Review: Sylvi ja Anita
Kekkonen loved in a disgustingly realistic way
The two women finally understood that jewellery is more permanent than love
Many legends were told about President Kekkonen , some true, some not. Some were able to tell that the president had a small affair with a lady, some did not believe this. Over the years, the number of wise men grew, and a picture of a triangle drama began to take shape, in which the President himself, his wife Sylvi Kekkonen and, as the third wheel, Mrs. Anita Hallama, the wife of Ambassador Jaakko Hallama , began to form. Between the three of them, a play was played with “knowledge” and “love” as the watchwords and which never led to any final solution, the parties hanging on to it as if on a loose log. From the ingredients of this story, Panu Rajala has put together a play called Sylvi and Anita, which premiered at the Helsinki City Theatre last Thursday.

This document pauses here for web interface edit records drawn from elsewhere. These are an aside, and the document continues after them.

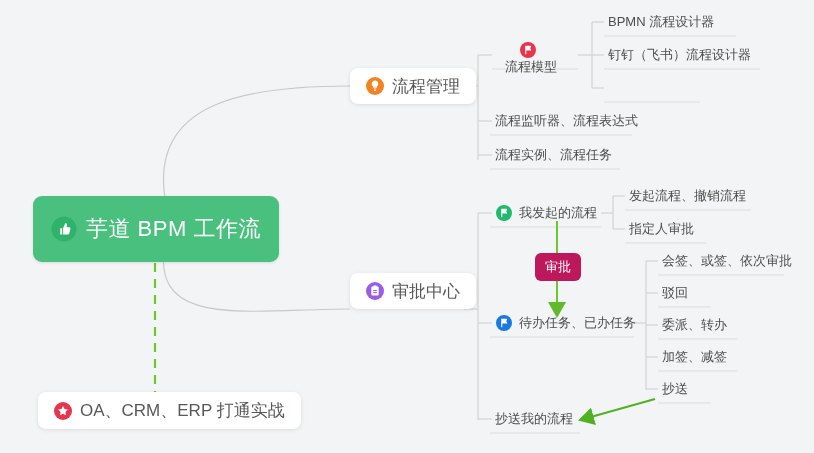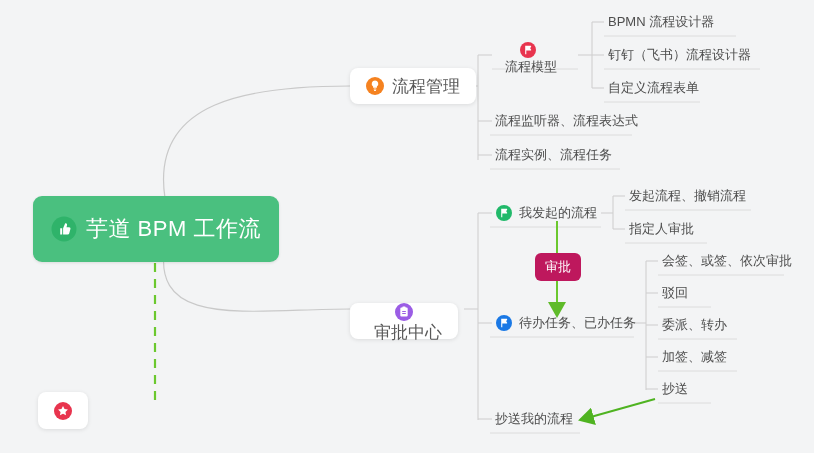--- a/index.html
+++ b/index.html
@@ -214,9 +214,6 @@
   <div class="node leaf" style="left:604px; top:42px;">
     <span class="label">钉钉（飞书）流程设计器</span>
   </div>
-  <div class="node leaf" style="left:604px; top:75px;">
-    <span class="label">自定义流程表单</span>
-  </div>
 
   <div class="node leaf" style="left:491px; top:108px;">
     <span class="label">流程监听器、流程表达式</span>

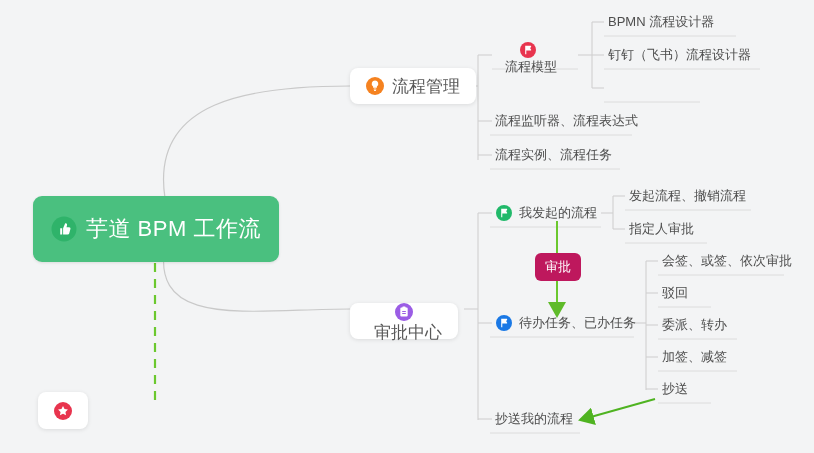--- a/index.html
+++ b/index.html
@@ -222,7 +222,7 @@
     <span class="label">流程实例、流程任务</span>
   </div>
 
-  <div class="node card" style="left:350px; top:303px;flex-direction:column;">
+  <div class="node card" style="left:350px; top:273px;">
     <span class="icon ic-18">
       <svg viewBox="0 0 18 18" width="18" height="18">
         <circle cx="9" cy="9" r="9" fill="#9b5de5"></circle>

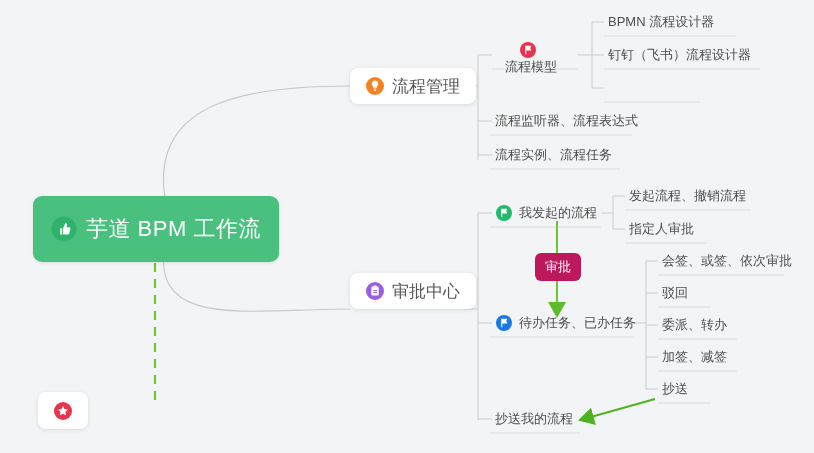--- a/index.html
+++ b/index.html
@@ -293,6 +293,7 @@
         <path d="M9,3.9 l1.52,3.08 3.4,0.5 -2.46,2.4 0.58,3.39 L9,11.66 5.96,13.27 6.54,9.88 4.08,7.48 7.48,6.98 z" fill="#ffffff"></path>
       </svg>
     </span>
+    <span class="label">OA、CRM、ERP 打通实战</span>
   </div>
 
 </div>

Let it be said at the outset that the story would have had the ingredients for all kinds of fabrications, but Rajala has not grabbed this hook, but the result is a subtle story about how love ignites, burns and goes out. A formula that the chemists of love have followed from side to side of the world and that has almost always resulted in a zero-sum game, so it is now. Only in Hollywood can love stories end happily, but luckily Rajala is not a Hollywood man, but to use Simo Penttilä’s vocabulary, he could be called a “disgusting realist”. In addition to Rajala, the play is made into a fine performance by its two main characters, Eeva-Liisa Haimelin in the role of Sylvi and Heidi Herala in the role of Anita. Kekkonen hovers over everything, Sylvi’s love has already burned out, but the flow of information works. Anita is not based on information, now we proceed with emotion.
Haimelin has conjured up an expression on Sylvi’s face that does not bode well, it has the crooked smile of a winner, a winner that is only revealed at the end. Heidi Herala’s roars have strength and despair at the same time, “Don’t you old man already decide something”.
Jaakko Hallama knows, if he knows, that his serious illness did not give him a visible place in real life, nor in the play.
And he is not needed for the play, there is no division of four in three. Hallama was necessary for Kekkonen, especially in the direction of the East, he served his principal, whether Anita was his wife or not.
The plot and solutions of the play are as old as the man himself. If there had been one Adam in paradise but two Eves, the result would be the same. In this particular struggle, Sylvi Kekkonen was a winner, at least in the sense that she had an impact over time with her knowledge. The brooch given to Anita by Sylvi before her death may have been a symbol of something that should have remained only known to Urho Kekkonen. When it appeared around Anita Hallama’s neck, it broke something that was supposed to be a secret from here to eternity. By donating the jewelry to her contestant, Sylvi showed that she knew more than UKK had anticipated. Was it so that happiness was not a gift of any kind, happiness was only a loan – because so much belongs to love.